Ivan Vasil'evič Markičev Die Schnitterinnen, Platte, 1932.
15,9 cm.
(Anm. F.W.: Abgebildet ist nicht die im Text erwähnt runde Dose, sondern sehr ähnlich gestaltete eine runde Plate mit demselben Sujet.)
In der Tat ist alles darauf vollkommen: Sowohl die fliessenden, sich rundenden Linien der Silhouette, als auch die kräftigen, reinen Farben, als auch der feine, musikalische Rhythmus der Bewegung. In gewissem Masse entsprachen diese Züge dem lebendigen Charakter von Markičev, diesem kräftig gebauten, stets ruhigen und weisen Menschen. Ruhig blieb er auch auf der Jagd. Bei meinem ersten Besuch in Palech traf ich ihn zu Hause nicht an. Er war am Abend zur Auerhahnbalz gegangen und kam am Morgen mit der Beute zurück. (In jenen Jahren sangen die Auerhähne etwa zwei Kilometer vom Dorf entfernt.) Viele Meister aus Palech malten balzende Auerhähne, aber nur Markičev löste diese Komposition als Künstler und Jäger mit überzeugendem Realismus und ohne gleichzeitig die dekorative Konvention zu verlieren. Ein junger Jäger springt zu einem balzenden Auerhahn. Die Sonne ist aufgegangen, und die ersten Strahlen haben den Wald erleuchtet. Auf einer hohen Kiefer hat sich ein Auerhahn eingesungen, er hat den Schwanz breit wie einen Fächer entfaltet, und sein ganzes Gefieder spielt in grünen Schattierungen. German Vasil'evič ergötzte sich oftmals an der Schachtel mit dieser Komposition.

Wir sprachen viel und oft über russische Poesie. German Vasil'evič liebte die Dichtung des 18. Jahrhunderts und kannte sie gut. Er schätzte die Lyrik von Puškin und Tjučev sehr. Von den zeitgenössischen Dichtern las er gerne Majakovskij und Chlebnikov. Vor allem und am häufigsten jedoch las er Blok.

Jede bedeutende Kunst spiegelt die Welt wahrheitsgetreu und auf ihre eigene Art, verallgemeinert auf ihre eigene Art das Sichtbare [?] und führt folglich eigene, konventionelle Formen und Darstellungsverfahren ein.
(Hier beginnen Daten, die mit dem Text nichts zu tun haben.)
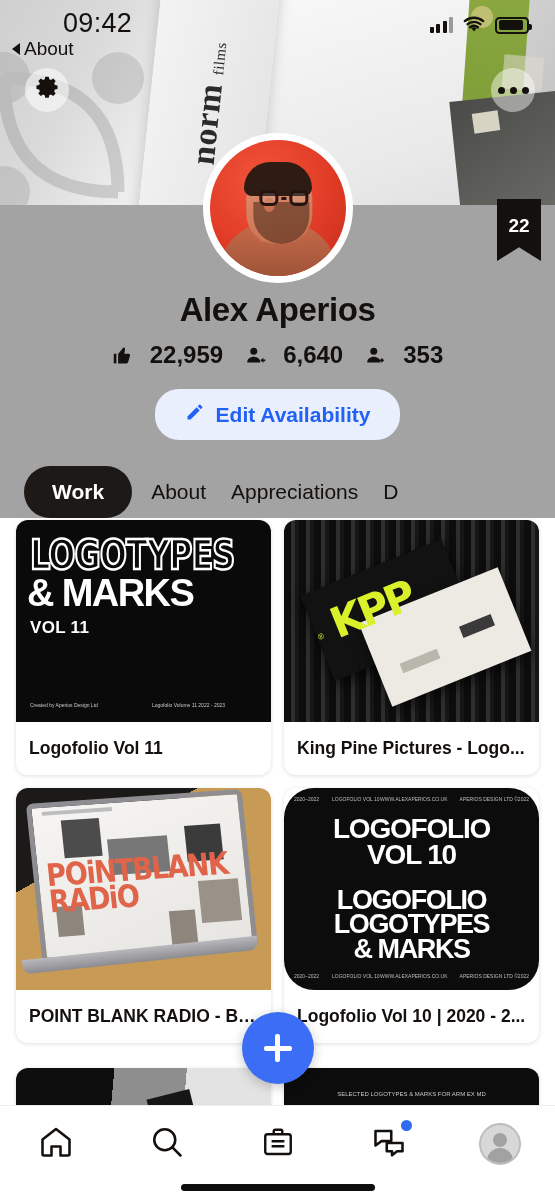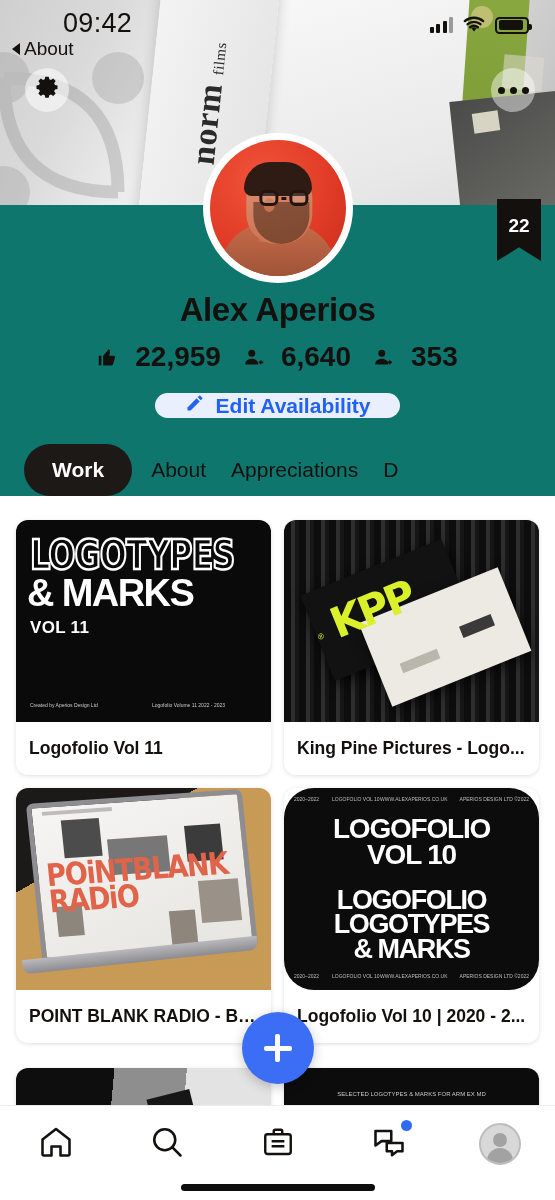--- a/index.html
+++ b/index.html
@@ -108,7 +108,7 @@
   .more-btn i { width:7px; height:7px; border-radius:50%; background:#14100e; display:block; }
 
   
-  .profile { position:absolute; top:205px; left:0; width:555px; background:#0f766e; z-index:5; }
+  .profile { position:absolute; top:205px; left:0; width:555px; background:#a3a3a3; z-index:5; }
   .avatar {
     position:absolute; top:-72px; left:50%; transform:translateX(-50%);
     width:150px; height:150px; border-radius:50%;

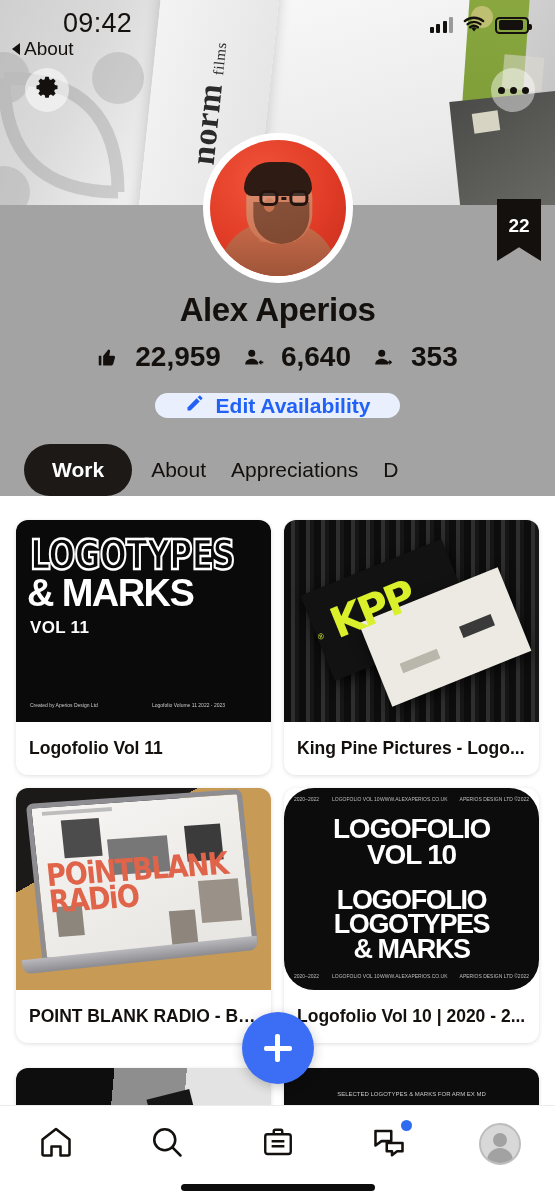--- a/index.html
+++ b/index.html
@@ -164,7 +164,7 @@
     display:flex; justify-content:center; align-items:center; gap:22px;
     margin-top:12px;
   }
-  .stat { display:flex; align-items:center; gap:17px; font-size:28px; font-weight:700; color:#14100e; }
+  .stat { display:flex; align-items:center; gap:17px; font-size:24px; font-weight:700; color:#14100e; }
   .stat svg { display:block; }
 
   .avail-wrap { display:flex; justify-content:center; margin-top:20px; }

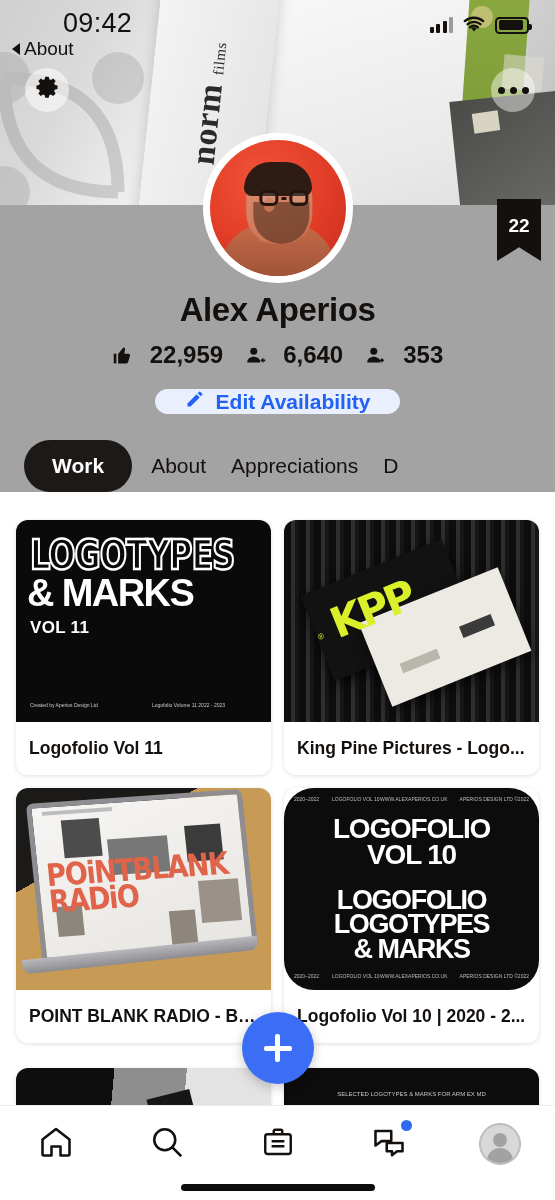--- a/index.html
+++ b/index.html
@@ -171,7 +171,7 @@
   .avail-btn {
     display:flex; align-items:center; gap:11px;
     background:#e9effd; border:none; border-radius:24px;
-    padding:0 30px; cursor:pointer;
+    padding:13px 30px; cursor:pointer;
   }
   .avail-btn span { font-size:21px; font-weight:700; color:#2161f6; }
Diese Formen, die von den Palechern aus dem alten Erbe aufgenommen wurden, vermischen sich unmerklich und harmonisch mit der heimatlichen Natur. Diesen Gedanken über die Wechselbeziehung von Realem und Konventionellem in der Kunst Palechs hat Bakušinskij gut ausgedrückt, indem er Bakanovs Kompositionen untersuchte. „Die reale Gestalt der Welt," schrieb er, „sucht und findet Bakanov vor allem in der Landschaft. Die antiken leščadki [?] und Anhöhen [?] (Synonyme [?], Anm. der Red.) gehen unmerklich in die Abhänge der heimatlichen Schluchten und Flussufer aus Lehm über. Die dekorativen Bäume und Gräser werden in mittelrussische Vegetation umgestaltet. Es erscheinen kleine Tannen, Kiefern, Birken. Mitten unter ihnen die Silhouette der schlanken Kirche von Palech.

Das über Bakanov Gesagte bezieht sich auf alle Palecher Meister und natürlich vor allem auf Ivan Ivanovič Zubkov. German Vasil´evič und ich haben viel darüber nachgedacht und da
von gesprochen, wenn wir auf die Jagd oder in die Pilze gingen. Und ständig haben wir uns die Zeilen von Blok ins Gedächtnis gerufen: „Und die Birken und Tannen eilen zur Schlucht, / Und alles ist so nah und so fern, / Was man, abseitsstehend, nicht erreichen kann."

Die Jahre sind vergangen … Aber die genialen Worte von Blok bleiben im Gedächtnis. Vor den Lebenden erscheint die Gestalt von German Vasil´evič und die heimatliche Natur in der Kunst Palechs.